I’m surrounded by people who believe that healing the psyche, you know, trying to figure things out, is dumb–worthy of an eyeroll. How can you not be curious about your behaviour, and what might be holding you back from not only enjoying life more, but contributing, serving the collective? In my experience, vulnerability is a super power, a doorway into reflective listening, and an opportunity to power down the ego and not only be present to yourself, but really ‘see’ the other there in front of you. I’m not here to rag on the ego; we need it to function, but when it stonewalls opportunities for healing, it needs to be gently given a hug, thanked for its’ efforts and yes, powered down so that you can feel deeply.
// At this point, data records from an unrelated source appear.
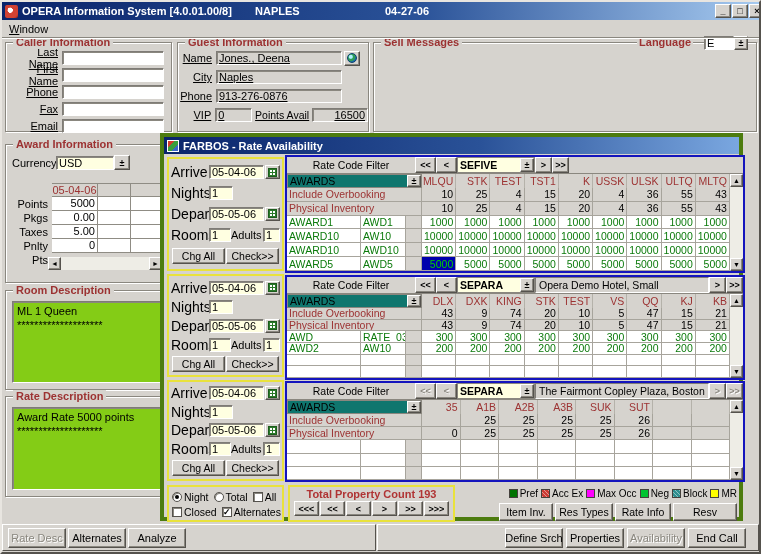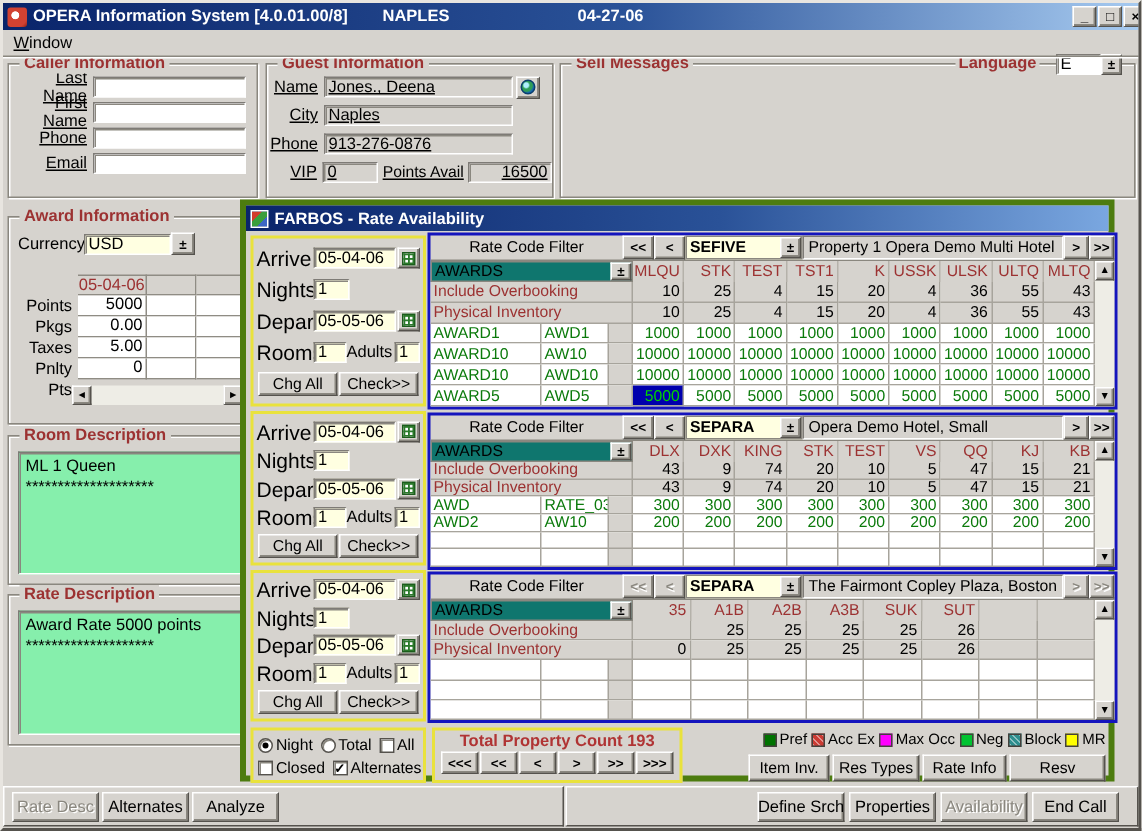--- a/index.html
+++ b/index.html
@@ -155,6 +155,10 @@
         <span class="tb finput"></span>
       </div>
       <div class="frow">
+        <span class="flabel">Fax</span>
+        <span class="tb finput"></span>
+      </div>
+      <div class="frow">
         <span class="flabel">Email</span>
         <span class="tb finput"></span>
       </div>

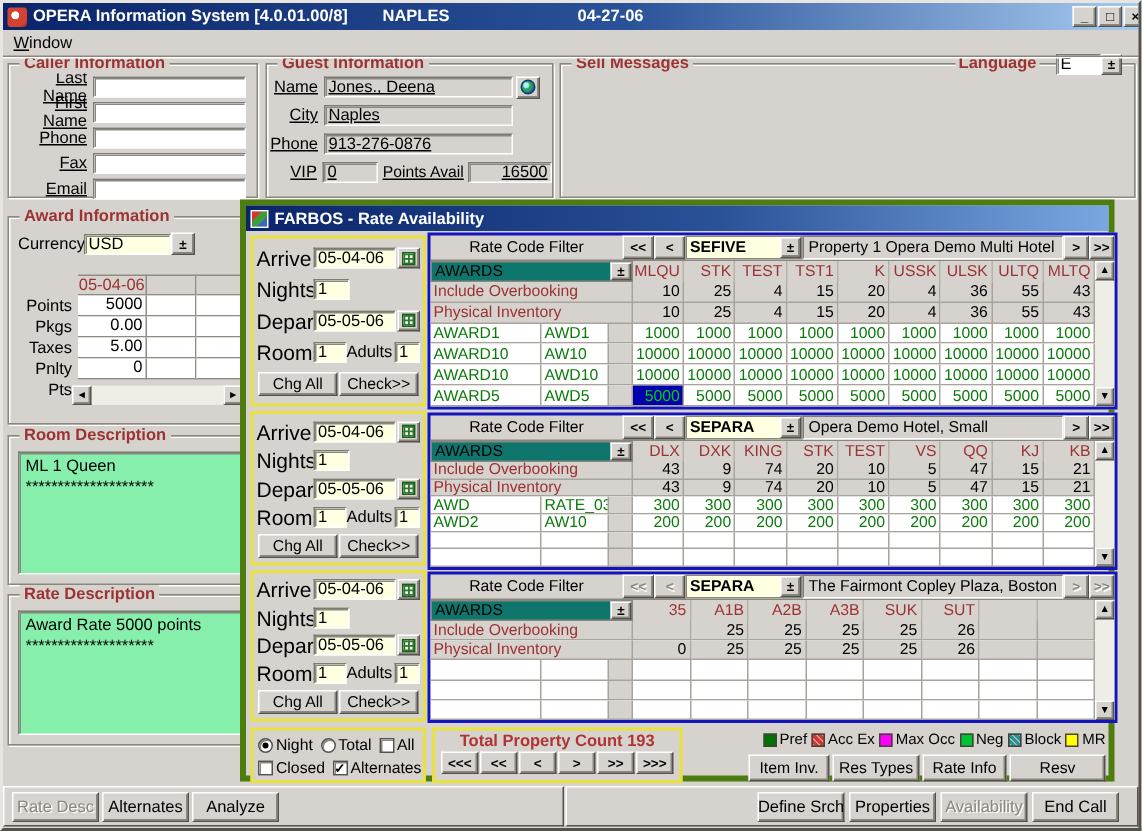--- a/index.html
+++ b/index.html
@@ -430,7 +430,6 @@
           <span class="gcval">SEFIVE</span>
           <span class="btn3d lov">±</span>
         </span>
-        <span class="gname">Property 1 Opera Demo Multi Hotel</span>
         <span class="btn3d gnav">&gt;</span>
         <span class="btn3d gnav">&gt;&gt;</span>
       </div>

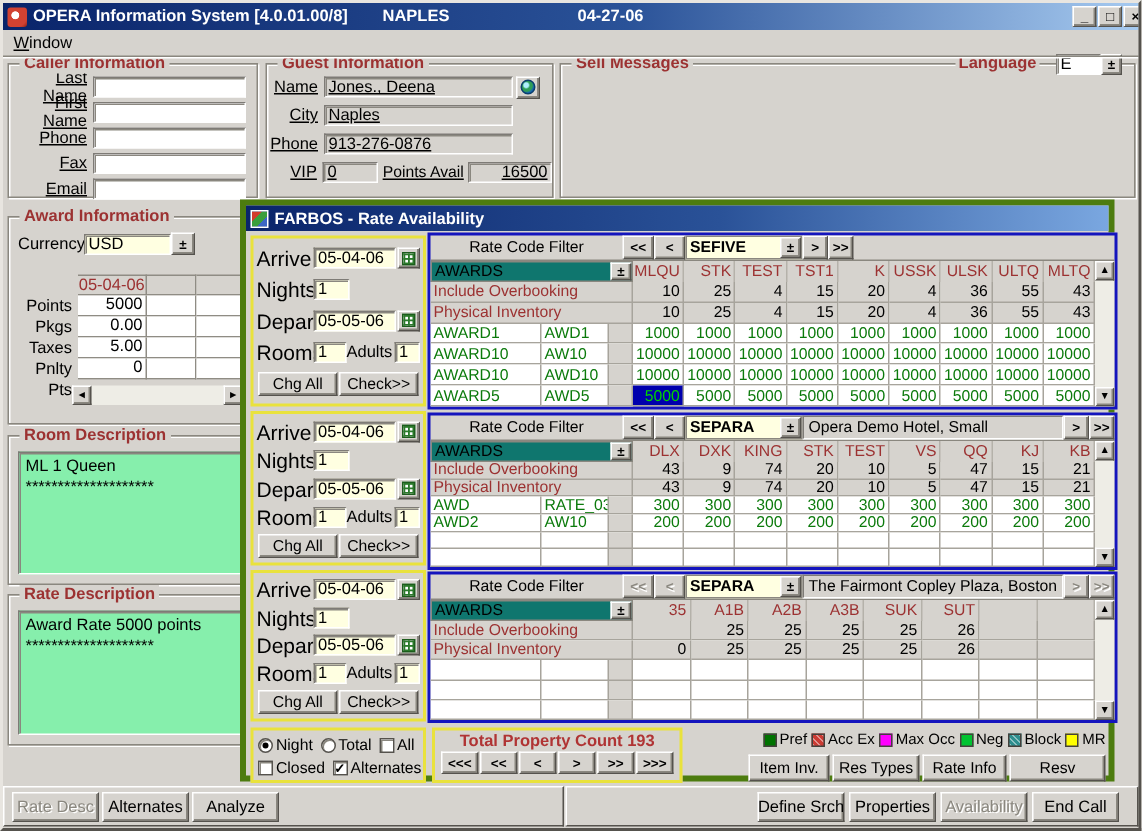--- a/index.html
+++ b/index.html
@@ -56,7 +56,7 @@
   .hsb{position:absolute;left:42px;top:112px;width:114px;height:13px;display:flex;background:#eeede6;}
   .hbtn{width:13px;height:13px;font-size:7px;padding:0;}
   .htrack{flex:1;}
-  .descbox{position:absolute;left:6px;top:10px;right:6px;bottom:6px;background:#86efac;border:1px solid;border-color:#7e7b76 #fff #fff #7e7b76;box-shadow:inset 1px 1px 0 #8a877f;padding:2px 4px;}
+  .descbox{position:absolute;left:6px;top:10px;right:6px;bottom:6px;background:#84cc16;border:1px solid;border-color:#7e7b76 #fff #fff #7e7b76;box-shadow:inset 1px 1px 0 #8a877f;padding:2px 4px;}
   .desc-line{line-height:14px;white-space:nowrap;overflow:hidden;}
   
   .ystrip{position:absolute;left:171px;top:133px;width:5px;height:388px;background:#f7f3c6;}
What happens inside of your head when you read those words, ‘feel deeply?’ Are you compelled to pat me on the head and send me on my way? First of all, consider that every single person I know who is avoiding healing exhibits physical symptoms. Every. Single. One. To be clear, I’m talking generally, though not exclusively, about healing in the second half of life. This is when psyche is more amenable to opening up there after the first half of life when we thought we knew everything. During second part, we realize that we didn’t know shit during the first part at around the same time as we turn to face our mortality.
Humans are meaning-makers, story tellers. It is story that builds our lives every day and to deny the real depth of your own life is to dismiss the foundations of your best story. It’s not easy. We all deserved to be witnessed, to have kind caregivers focused on our best interests. We all deserved to be celebrated, even just a little(See Laurie Anderson's coolio mother story here). I painted some flowers for my mother’s room during covid, just to add colour. My sister asked her if she wanted me to paint some more to brighten things up. “No, that’s enough,” she said. You remember things like that, especially from your mother; an opportunity to be nice, to be gracious not taken. I’d much rather walk into a wall.
After the first fifty years of feeling invisible, the recent ten has allowed me to not only heal, but to discover my self-worth. I don’t regret any of that effort. I feel that the healing part is our job as humans–the only species in the universe that needs meaning to live. Through healing, we learn to feel, trust those feelings as soul messages, reflectively listen, and be curious. Life isn’t a competition. It’s an opportunity to realize your wisdom and share it. This is the best contribution.